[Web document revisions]
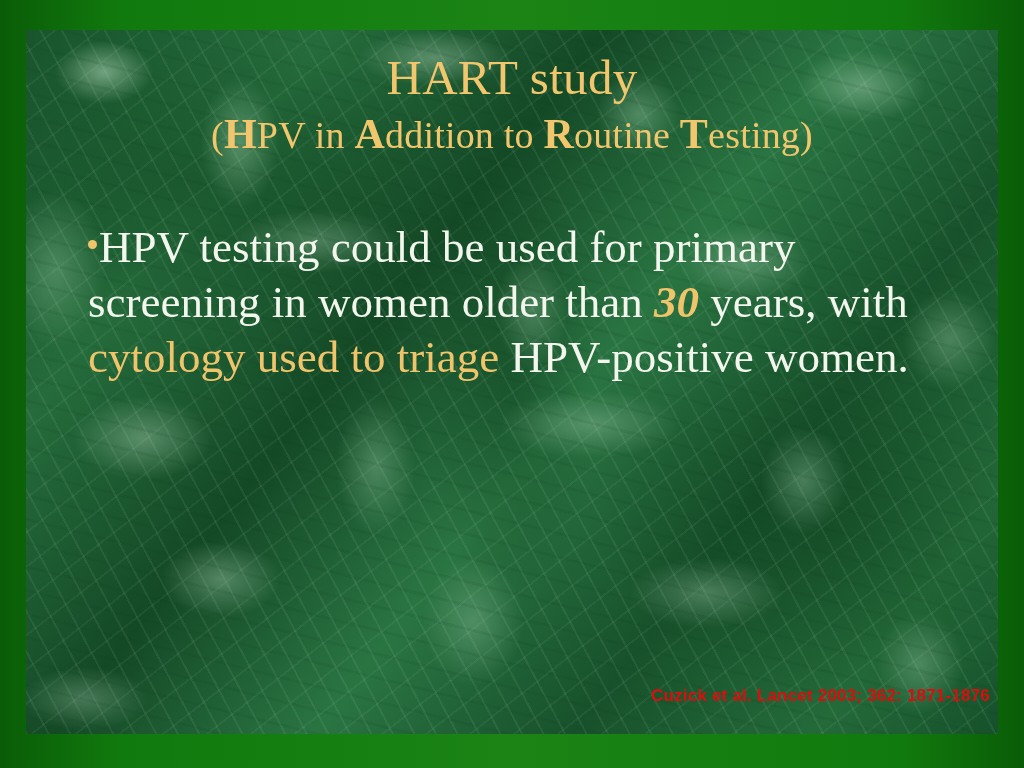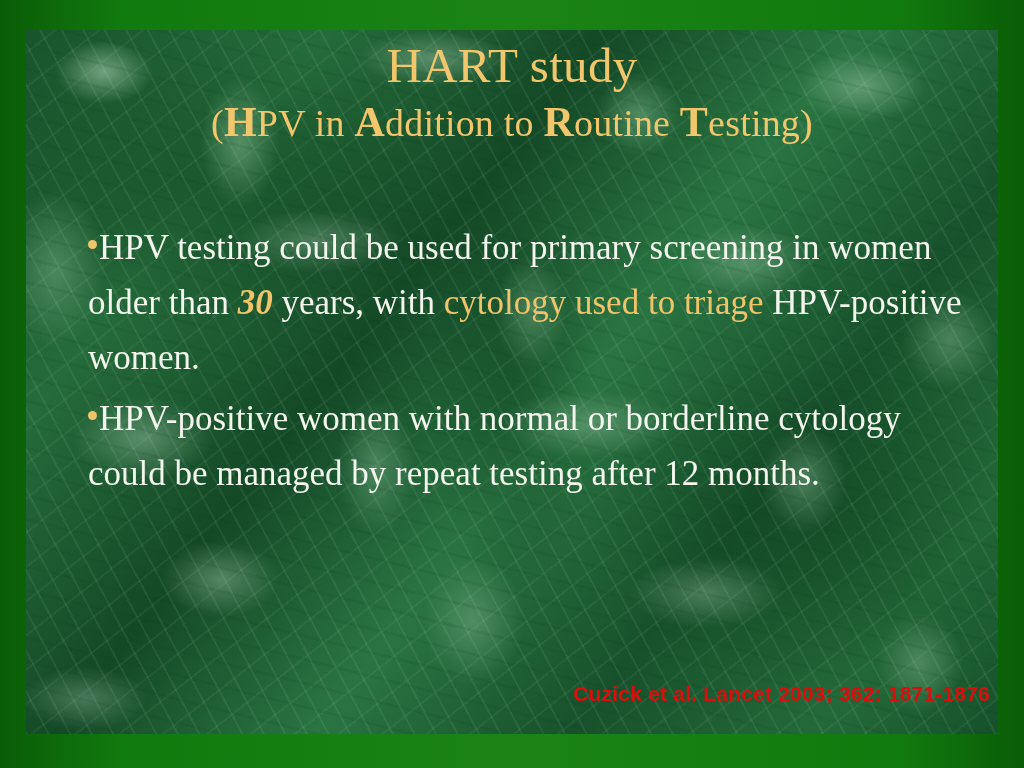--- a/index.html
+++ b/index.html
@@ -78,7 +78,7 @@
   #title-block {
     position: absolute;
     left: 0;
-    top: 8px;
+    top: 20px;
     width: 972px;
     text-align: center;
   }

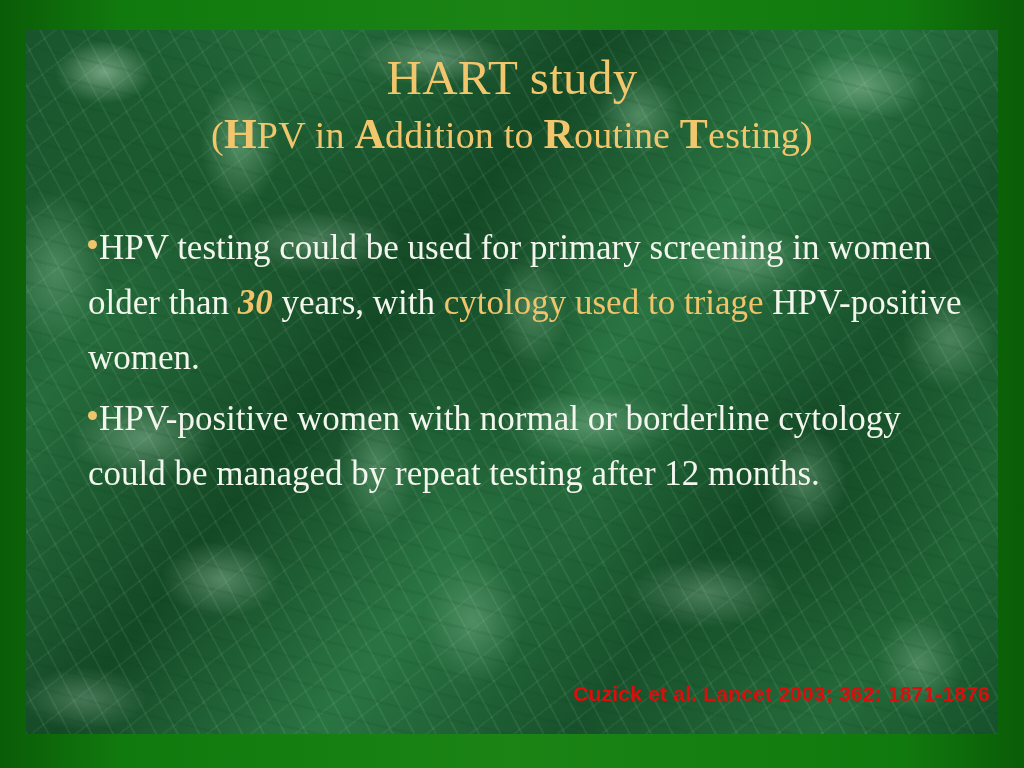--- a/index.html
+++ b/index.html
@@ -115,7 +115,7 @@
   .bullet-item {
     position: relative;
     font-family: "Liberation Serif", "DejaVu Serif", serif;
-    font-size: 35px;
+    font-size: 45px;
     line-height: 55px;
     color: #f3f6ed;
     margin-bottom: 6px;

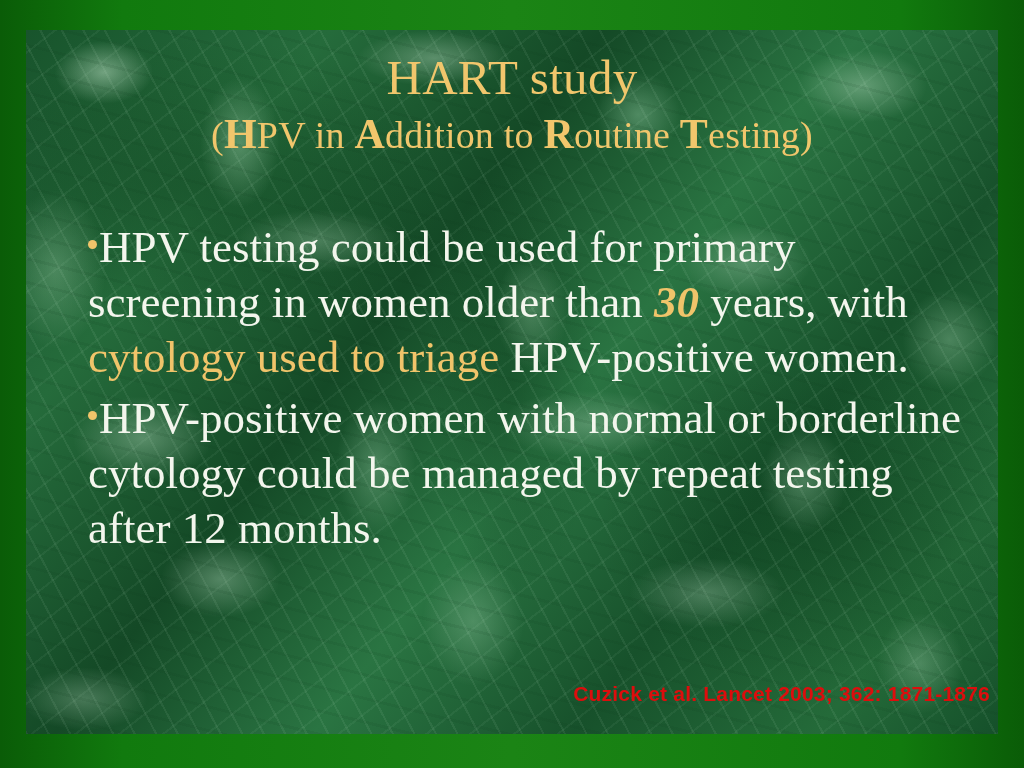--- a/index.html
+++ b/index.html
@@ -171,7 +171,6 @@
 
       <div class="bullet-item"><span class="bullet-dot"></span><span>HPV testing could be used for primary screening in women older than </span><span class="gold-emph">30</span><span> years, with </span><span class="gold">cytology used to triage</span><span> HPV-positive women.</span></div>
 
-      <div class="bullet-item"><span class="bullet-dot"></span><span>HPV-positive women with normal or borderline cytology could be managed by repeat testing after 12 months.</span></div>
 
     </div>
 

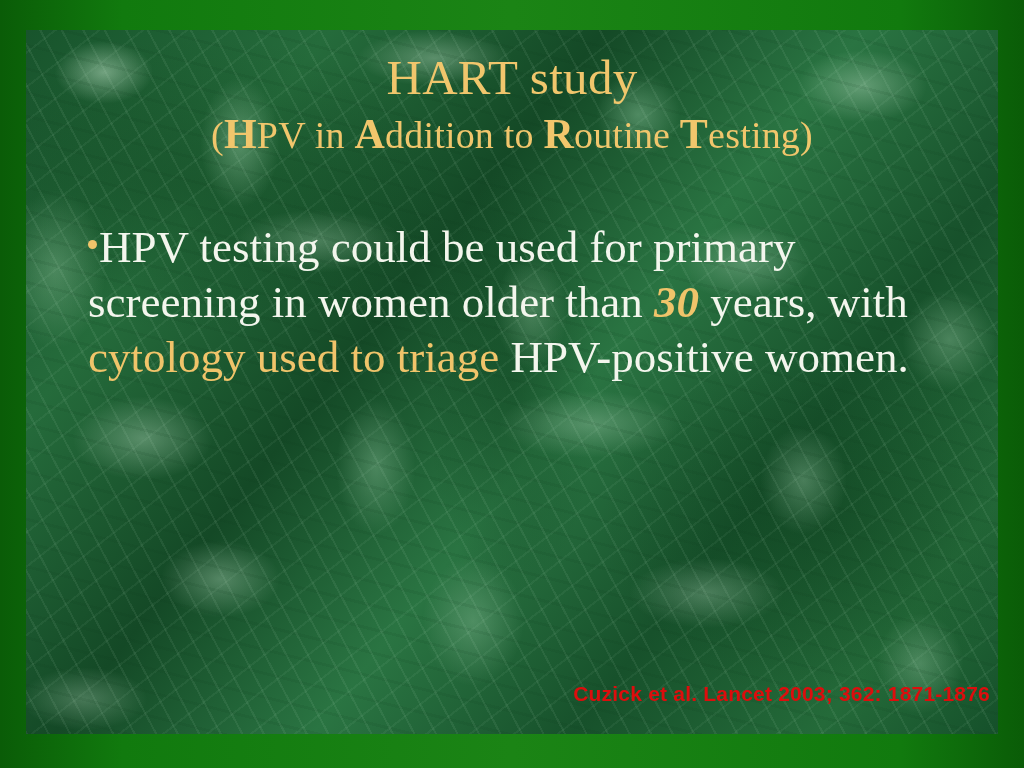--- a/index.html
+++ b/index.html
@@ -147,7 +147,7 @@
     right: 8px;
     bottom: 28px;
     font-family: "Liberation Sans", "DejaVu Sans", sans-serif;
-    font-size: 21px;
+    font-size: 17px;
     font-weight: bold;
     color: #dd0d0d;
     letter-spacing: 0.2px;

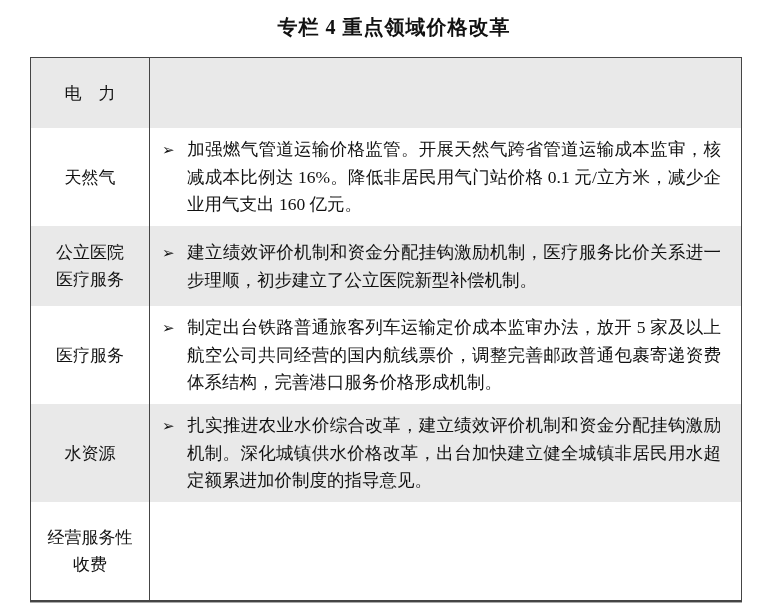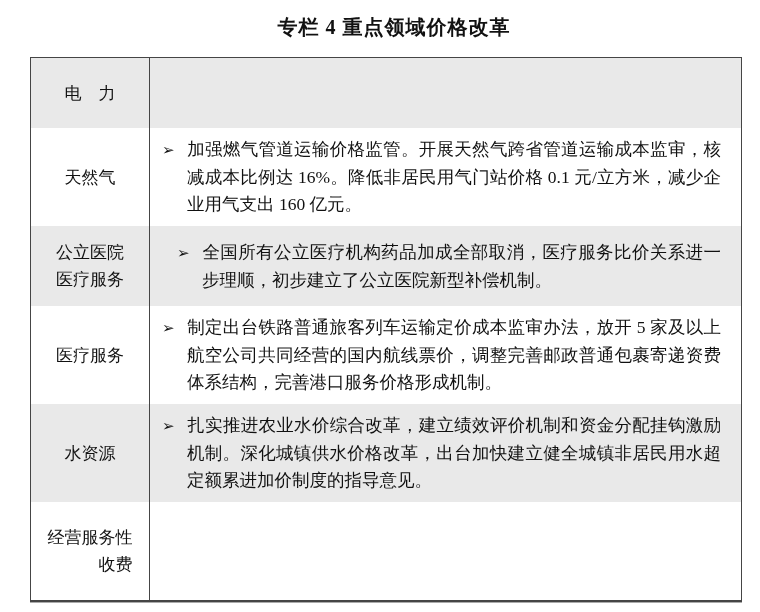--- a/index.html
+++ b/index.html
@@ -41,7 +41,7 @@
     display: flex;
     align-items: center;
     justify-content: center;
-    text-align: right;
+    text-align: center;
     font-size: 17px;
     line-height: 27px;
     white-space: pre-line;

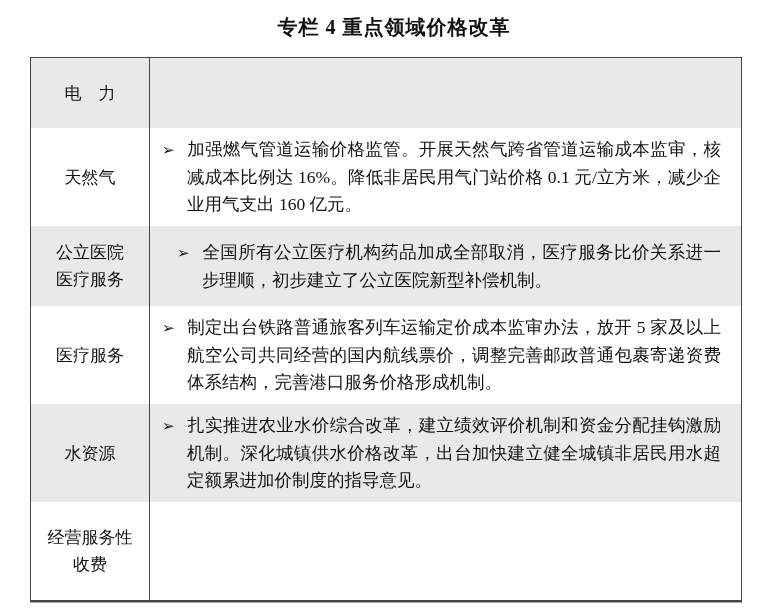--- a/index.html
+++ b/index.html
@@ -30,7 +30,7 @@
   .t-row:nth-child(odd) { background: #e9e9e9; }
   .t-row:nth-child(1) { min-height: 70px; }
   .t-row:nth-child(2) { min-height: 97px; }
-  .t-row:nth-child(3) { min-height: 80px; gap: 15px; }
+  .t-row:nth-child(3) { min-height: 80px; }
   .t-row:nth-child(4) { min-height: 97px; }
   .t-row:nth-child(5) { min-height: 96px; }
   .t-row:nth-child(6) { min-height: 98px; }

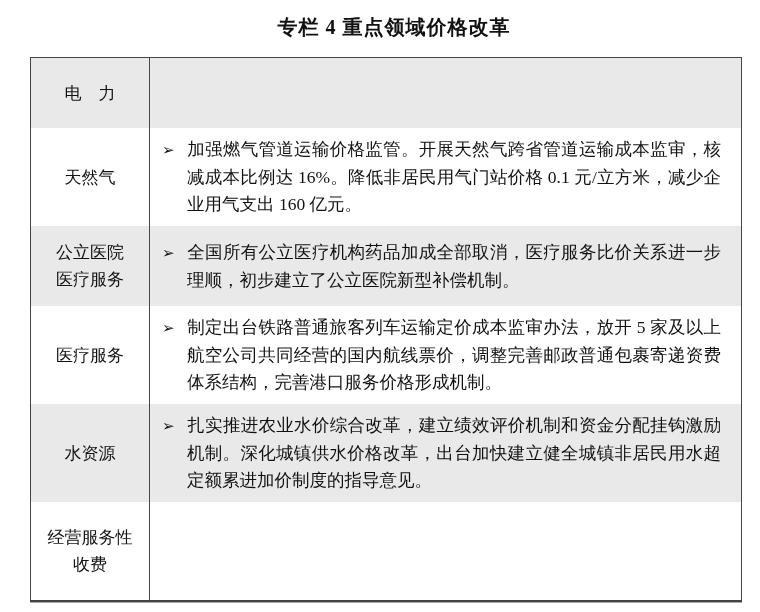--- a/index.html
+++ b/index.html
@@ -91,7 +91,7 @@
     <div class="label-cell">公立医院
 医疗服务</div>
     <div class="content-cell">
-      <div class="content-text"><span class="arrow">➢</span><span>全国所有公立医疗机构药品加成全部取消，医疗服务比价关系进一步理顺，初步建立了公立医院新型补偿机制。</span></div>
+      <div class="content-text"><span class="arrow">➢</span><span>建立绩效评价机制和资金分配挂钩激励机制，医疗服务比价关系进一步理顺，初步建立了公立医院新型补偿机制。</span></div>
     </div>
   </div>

## Exercise description:
Copy only this from above: the line containing "-115,7 +115,7 @@", the line containing "-171,7 +171,6 @@", and all lines between, printed exactly. Leave out the pictures.

## Solution:
@@ -115,7 +115,7 @@
   .bullet-item {
     position: relative;
     font-family: "Liberation Serif", "DejaVu Serif", serif;
-    font-size: 35px;
+    font-size: 45px;
     line-height: 55px;
     color: #f3f6ed;
     margin-bottom: 6px;

--- a/index.html
+++ b/index.html
@@ -171,7 +171,6 @@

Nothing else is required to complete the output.